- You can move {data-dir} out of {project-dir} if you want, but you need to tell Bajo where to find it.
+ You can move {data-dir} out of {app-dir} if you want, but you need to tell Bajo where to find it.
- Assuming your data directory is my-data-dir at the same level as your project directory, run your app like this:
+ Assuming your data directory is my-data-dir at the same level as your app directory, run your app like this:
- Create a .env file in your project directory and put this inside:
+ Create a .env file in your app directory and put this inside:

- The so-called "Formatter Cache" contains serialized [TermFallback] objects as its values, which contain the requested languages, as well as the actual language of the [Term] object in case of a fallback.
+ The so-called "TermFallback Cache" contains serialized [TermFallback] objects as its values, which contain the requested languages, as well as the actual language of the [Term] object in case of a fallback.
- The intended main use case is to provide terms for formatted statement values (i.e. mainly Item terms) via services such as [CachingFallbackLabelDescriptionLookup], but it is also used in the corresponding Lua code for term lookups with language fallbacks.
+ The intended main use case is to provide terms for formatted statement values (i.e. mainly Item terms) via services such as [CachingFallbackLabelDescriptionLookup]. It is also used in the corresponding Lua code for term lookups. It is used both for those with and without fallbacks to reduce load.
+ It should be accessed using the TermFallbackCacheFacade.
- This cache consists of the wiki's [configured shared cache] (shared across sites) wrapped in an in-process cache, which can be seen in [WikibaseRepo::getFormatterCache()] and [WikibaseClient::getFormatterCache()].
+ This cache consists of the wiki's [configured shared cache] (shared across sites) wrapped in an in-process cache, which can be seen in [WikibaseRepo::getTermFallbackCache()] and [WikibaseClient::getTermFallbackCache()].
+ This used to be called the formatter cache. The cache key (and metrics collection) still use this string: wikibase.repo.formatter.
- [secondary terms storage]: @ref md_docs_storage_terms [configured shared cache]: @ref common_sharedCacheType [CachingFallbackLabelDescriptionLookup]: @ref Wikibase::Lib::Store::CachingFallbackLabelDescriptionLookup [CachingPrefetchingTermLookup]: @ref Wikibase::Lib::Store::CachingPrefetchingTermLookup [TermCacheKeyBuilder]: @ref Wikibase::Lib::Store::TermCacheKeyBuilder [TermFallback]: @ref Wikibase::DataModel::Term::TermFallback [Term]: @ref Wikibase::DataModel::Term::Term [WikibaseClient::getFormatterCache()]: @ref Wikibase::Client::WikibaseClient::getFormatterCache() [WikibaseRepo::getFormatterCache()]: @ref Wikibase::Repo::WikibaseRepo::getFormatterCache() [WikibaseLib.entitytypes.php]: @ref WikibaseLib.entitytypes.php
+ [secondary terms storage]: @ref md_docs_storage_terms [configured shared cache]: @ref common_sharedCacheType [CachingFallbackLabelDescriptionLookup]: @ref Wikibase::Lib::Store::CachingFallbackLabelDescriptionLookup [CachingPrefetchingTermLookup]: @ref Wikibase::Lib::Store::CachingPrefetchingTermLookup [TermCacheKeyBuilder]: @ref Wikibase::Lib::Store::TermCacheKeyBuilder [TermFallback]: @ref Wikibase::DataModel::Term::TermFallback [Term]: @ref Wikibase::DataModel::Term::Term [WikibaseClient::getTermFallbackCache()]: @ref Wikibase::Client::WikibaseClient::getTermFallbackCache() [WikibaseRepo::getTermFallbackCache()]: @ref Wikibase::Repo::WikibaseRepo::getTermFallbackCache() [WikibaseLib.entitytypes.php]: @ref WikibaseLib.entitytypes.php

────────────────────

= Task goal =
Would you return each line of the material above, unchanged, from the first one through the line where "- Assuming your" appears?

= Written reply =
- You can move {data-dir} out of {project-dir} if you want, but you need to tell Bajo where to find it.
+ You can move {data-dir} out of {app-dir} if you want, but you need to tell Bajo where to find it.
- Assuming your data directory is my-data-dir at the same level as your project directory, run your app like this:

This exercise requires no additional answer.